Penutupan turnamen yang dirangkai dengan laga final itu dihadiri langsung oleh Bupati Muaro Jambi, Bambang Bayu Suseno, yang sekaligus menutup seluruh rangkaian kompetisi.
Turnamen yang digelar sejak 16 November 2025 tersebut tak sekadar menjadi ajang adu strategi dan ketangkasan di lapangan hijau, tetapi juga ruang silaturahmi antar-klub serta sarana menumbuhkan semangat sportivitas di tengah masyarakat.
Bupati Kabupaten Muaro Jambi Bambang Bayu Suseno menyampaikan apresiasi atas terselenggaranya turnamen yang berlangsung tertib dan penuh kebersamaan.
Menurut dia, kompetisi olahraga memiliki peran penting dalam membangun karakter sekaligus mendorong pola hidup sehat.
“Kompetisi ini bukan hanya soal mencari juara, tetapi juga sarana mempererat persaudaraan dan menumbuhkan semangat hidup sehat melalui olahraga,” kata pria yang akrab disapa BBS itu.
BBS menyampaikan, penghargaan kepada panitia pelaksana, perangkat pertandingan, tim medis, aparat keamanan, para pemain, serta suporter yang dinilai berhasil menjaga suasana tetap aman dan kondusif sepanjang turnamen.
Pemerintah Kabupaten Muaro Jambi, kata dia, berkomitmen terus mendorong pengembangan kegiatan olahraga di tingkat desa dan kecamatan.
BBS juga memberikan motivasi kepada seluruh tim, baik yang menang maupun yang belum berhasil.
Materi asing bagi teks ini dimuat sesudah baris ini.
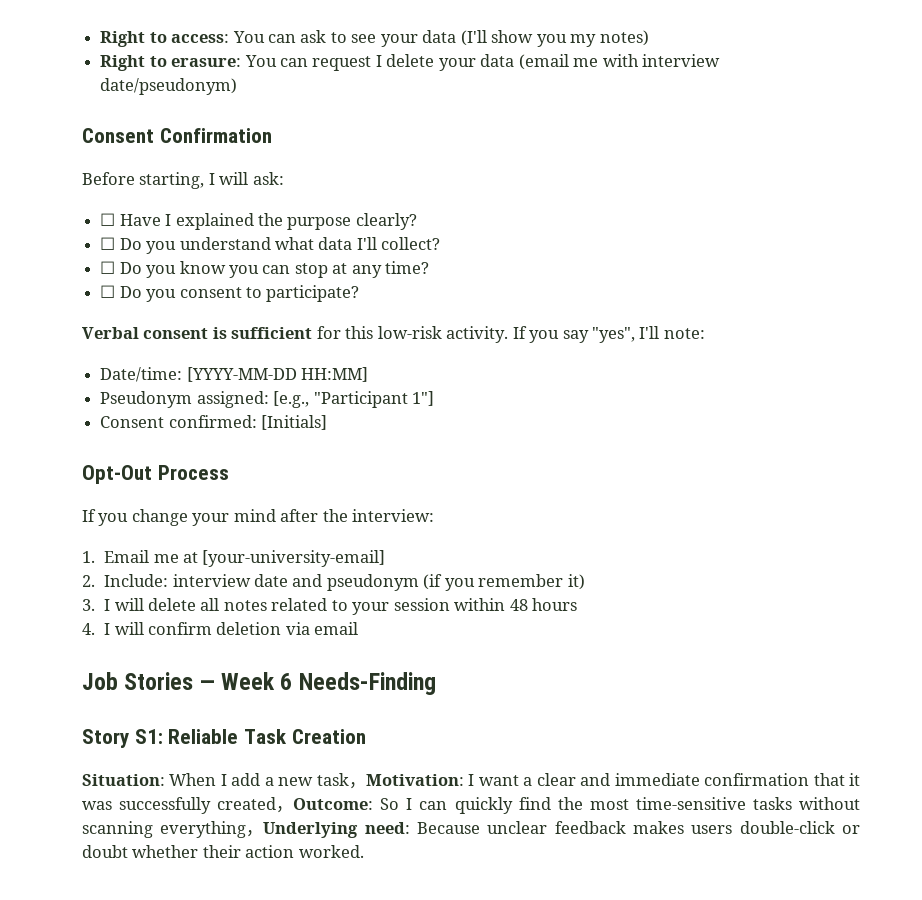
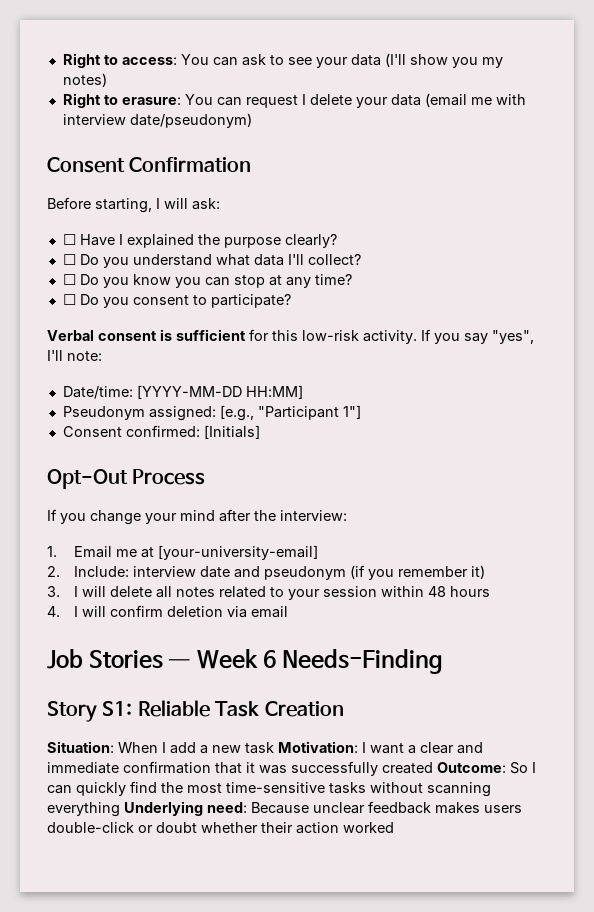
- Situation: When I add a new task，Motivation: I want a clear and immediate confirmation that it was successfully created，Outcome: So I can quickly find the most time-sensitive tasks without scanning everything，Underlying need: Because unclear feedback makes users double-click or doubt whether their action worked.
+ Situation: When I add a new task Motivation: I want a clear and immediate confirmation that it was successfully created Outcome: So I can quickly find the most time-sensitive tasks without scanning everything Underlying need: Because unclear feedback makes users double-click or doubt whether their action worked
Ia mengajak para pemain menjadikan Pandan Sakti CUP sebagai momentum untuk meningkatkan kualitas permainan sekaligus memperkuat persahabatan antar-klub.
“Selamat kepada para juara. Bagi yang belum berhasil, tetap semangat dan jadikan turnamen ini sebagai pelajaran untuk tampil lebih baik di tahun mendatang,” tutupnya.
Pada partai puncak, Sako Jaya tampil sebagai Juara I, disusul Satria Mandala FC di posisi Juara II. Sementara itu, Kampoeja mengamankan Juara III, dan Persijeb harus puas di peringkat Juara IV.